What you will do: Here are some records; copy every line that holds the word "have".

================

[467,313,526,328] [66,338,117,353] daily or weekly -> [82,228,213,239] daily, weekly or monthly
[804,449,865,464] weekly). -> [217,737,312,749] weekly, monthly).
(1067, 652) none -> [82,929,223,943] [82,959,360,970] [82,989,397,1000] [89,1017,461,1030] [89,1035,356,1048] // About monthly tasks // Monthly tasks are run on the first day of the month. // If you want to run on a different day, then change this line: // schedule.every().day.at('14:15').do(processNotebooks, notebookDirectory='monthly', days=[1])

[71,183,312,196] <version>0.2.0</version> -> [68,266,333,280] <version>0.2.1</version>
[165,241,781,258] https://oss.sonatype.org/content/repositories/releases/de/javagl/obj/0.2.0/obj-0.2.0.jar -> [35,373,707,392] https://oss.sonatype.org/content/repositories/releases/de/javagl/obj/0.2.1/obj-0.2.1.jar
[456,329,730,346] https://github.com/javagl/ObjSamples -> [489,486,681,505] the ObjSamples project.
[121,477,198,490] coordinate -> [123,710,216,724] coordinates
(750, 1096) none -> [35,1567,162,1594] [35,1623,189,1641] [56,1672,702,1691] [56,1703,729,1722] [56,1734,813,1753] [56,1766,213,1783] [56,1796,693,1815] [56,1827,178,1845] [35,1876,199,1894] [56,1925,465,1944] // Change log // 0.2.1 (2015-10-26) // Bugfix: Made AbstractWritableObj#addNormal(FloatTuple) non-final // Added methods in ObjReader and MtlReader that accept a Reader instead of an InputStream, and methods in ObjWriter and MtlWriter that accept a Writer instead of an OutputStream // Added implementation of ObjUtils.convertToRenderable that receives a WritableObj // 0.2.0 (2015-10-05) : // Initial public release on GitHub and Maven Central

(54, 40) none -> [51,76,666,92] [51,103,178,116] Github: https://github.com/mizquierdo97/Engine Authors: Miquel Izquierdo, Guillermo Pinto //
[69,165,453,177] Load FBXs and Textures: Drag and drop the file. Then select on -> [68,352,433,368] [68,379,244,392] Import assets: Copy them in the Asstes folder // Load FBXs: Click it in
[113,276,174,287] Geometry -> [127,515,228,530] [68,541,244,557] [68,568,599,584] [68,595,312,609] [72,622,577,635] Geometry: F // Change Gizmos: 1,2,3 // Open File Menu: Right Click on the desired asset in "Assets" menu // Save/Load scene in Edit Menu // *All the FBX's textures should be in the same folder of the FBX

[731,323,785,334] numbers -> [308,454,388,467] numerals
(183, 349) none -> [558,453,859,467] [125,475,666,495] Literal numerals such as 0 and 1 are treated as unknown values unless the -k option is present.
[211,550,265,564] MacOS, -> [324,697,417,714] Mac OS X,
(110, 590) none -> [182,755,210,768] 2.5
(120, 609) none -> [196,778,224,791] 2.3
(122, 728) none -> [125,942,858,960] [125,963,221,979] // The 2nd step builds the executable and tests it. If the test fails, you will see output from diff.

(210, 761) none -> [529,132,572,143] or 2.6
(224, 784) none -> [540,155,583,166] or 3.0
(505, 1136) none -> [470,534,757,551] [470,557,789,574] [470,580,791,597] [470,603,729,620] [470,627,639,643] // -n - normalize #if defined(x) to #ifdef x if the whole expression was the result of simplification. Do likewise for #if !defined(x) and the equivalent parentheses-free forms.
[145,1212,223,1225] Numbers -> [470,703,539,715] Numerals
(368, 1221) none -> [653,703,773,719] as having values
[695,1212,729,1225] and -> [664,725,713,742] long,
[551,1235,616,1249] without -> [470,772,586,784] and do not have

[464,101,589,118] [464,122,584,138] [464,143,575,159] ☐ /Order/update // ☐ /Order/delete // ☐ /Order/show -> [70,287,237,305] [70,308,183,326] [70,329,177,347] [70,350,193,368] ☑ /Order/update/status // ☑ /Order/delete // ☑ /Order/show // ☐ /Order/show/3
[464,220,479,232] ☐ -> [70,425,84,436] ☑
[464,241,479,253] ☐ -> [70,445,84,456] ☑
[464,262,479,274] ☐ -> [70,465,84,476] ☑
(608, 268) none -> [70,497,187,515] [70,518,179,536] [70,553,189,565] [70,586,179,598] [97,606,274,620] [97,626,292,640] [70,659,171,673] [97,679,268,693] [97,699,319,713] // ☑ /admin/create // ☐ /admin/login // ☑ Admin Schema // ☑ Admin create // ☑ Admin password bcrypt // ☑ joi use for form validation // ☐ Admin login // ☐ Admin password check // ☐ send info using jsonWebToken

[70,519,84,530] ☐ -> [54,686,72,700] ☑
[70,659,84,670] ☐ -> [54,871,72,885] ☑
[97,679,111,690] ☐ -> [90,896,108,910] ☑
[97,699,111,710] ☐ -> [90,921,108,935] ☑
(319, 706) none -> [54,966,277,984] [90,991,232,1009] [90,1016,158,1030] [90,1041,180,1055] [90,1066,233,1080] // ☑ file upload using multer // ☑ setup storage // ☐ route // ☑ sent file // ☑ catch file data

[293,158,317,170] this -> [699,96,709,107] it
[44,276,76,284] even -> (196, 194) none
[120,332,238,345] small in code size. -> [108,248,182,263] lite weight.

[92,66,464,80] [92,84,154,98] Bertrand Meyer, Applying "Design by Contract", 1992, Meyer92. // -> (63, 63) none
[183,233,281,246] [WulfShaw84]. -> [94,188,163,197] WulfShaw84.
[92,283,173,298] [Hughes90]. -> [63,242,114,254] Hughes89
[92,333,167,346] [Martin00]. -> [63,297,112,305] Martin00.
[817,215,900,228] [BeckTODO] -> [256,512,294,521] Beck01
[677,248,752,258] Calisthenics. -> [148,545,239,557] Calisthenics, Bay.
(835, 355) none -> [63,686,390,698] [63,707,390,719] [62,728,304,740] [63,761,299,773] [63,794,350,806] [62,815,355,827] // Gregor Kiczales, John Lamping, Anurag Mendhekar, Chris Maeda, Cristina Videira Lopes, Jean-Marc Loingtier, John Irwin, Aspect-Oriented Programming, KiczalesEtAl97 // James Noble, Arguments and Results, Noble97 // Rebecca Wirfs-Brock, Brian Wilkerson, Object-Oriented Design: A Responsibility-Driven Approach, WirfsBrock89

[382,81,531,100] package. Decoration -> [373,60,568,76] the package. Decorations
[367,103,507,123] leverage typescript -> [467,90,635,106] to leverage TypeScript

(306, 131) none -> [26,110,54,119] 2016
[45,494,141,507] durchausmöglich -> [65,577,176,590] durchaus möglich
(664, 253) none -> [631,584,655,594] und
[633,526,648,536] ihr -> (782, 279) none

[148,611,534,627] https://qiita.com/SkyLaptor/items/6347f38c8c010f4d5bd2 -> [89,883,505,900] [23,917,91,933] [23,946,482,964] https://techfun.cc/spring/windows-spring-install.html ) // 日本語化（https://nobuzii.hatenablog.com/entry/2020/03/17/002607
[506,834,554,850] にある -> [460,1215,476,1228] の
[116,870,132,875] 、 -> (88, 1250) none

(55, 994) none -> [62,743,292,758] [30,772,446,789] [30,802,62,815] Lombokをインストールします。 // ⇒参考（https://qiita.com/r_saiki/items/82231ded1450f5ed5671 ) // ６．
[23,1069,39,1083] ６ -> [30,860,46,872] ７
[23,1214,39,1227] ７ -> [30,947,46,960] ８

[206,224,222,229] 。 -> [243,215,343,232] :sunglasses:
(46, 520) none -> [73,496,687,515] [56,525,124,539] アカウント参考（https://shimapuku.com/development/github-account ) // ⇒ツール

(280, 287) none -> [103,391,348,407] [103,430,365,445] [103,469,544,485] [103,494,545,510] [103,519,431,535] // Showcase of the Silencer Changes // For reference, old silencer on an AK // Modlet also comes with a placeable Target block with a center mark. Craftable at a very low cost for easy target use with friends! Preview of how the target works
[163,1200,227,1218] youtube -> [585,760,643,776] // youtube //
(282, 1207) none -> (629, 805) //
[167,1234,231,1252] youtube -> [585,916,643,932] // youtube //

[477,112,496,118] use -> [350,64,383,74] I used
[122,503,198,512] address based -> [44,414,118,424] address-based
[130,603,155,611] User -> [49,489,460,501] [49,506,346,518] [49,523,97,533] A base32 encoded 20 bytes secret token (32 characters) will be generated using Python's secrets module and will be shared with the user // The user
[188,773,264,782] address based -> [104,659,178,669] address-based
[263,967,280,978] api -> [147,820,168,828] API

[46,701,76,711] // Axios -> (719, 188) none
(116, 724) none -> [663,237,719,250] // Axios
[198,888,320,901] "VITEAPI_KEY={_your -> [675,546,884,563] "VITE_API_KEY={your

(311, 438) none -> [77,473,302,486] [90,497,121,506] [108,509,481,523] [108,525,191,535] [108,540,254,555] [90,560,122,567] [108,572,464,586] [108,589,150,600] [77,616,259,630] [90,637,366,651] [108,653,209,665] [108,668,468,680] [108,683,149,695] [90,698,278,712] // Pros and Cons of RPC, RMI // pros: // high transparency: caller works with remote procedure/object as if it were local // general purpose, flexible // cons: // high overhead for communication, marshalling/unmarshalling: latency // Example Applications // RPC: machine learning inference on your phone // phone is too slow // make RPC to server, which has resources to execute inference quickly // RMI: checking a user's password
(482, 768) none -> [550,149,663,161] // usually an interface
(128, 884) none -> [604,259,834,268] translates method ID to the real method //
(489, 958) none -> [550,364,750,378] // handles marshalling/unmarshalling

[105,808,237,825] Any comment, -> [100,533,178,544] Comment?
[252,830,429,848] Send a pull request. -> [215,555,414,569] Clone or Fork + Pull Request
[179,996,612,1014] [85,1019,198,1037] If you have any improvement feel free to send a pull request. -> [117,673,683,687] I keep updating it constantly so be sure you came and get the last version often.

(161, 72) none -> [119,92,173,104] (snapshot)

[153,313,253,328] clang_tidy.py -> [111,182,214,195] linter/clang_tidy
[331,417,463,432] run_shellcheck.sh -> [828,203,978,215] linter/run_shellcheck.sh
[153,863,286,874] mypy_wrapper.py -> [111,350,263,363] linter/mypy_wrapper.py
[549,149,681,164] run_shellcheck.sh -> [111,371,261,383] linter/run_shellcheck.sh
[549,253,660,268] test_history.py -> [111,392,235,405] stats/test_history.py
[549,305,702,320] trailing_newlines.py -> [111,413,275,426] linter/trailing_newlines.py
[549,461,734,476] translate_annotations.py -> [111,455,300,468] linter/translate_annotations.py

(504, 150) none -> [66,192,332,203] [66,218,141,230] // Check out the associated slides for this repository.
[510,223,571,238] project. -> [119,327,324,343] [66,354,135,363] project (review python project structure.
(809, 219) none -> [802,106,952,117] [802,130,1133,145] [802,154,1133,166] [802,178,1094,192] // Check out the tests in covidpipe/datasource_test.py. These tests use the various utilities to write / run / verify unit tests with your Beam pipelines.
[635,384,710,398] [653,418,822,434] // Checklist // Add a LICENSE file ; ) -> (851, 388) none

================

Answer area:
[551,1235,616,1249] without -> [470,772,586,784] and do not have
[179,996,612,1014] [85,1019,198,1037] If you have any improvement feel free to send a pull request. -> [117,673,683,687] I keep updating it constantly so be sure you came and get the last version often.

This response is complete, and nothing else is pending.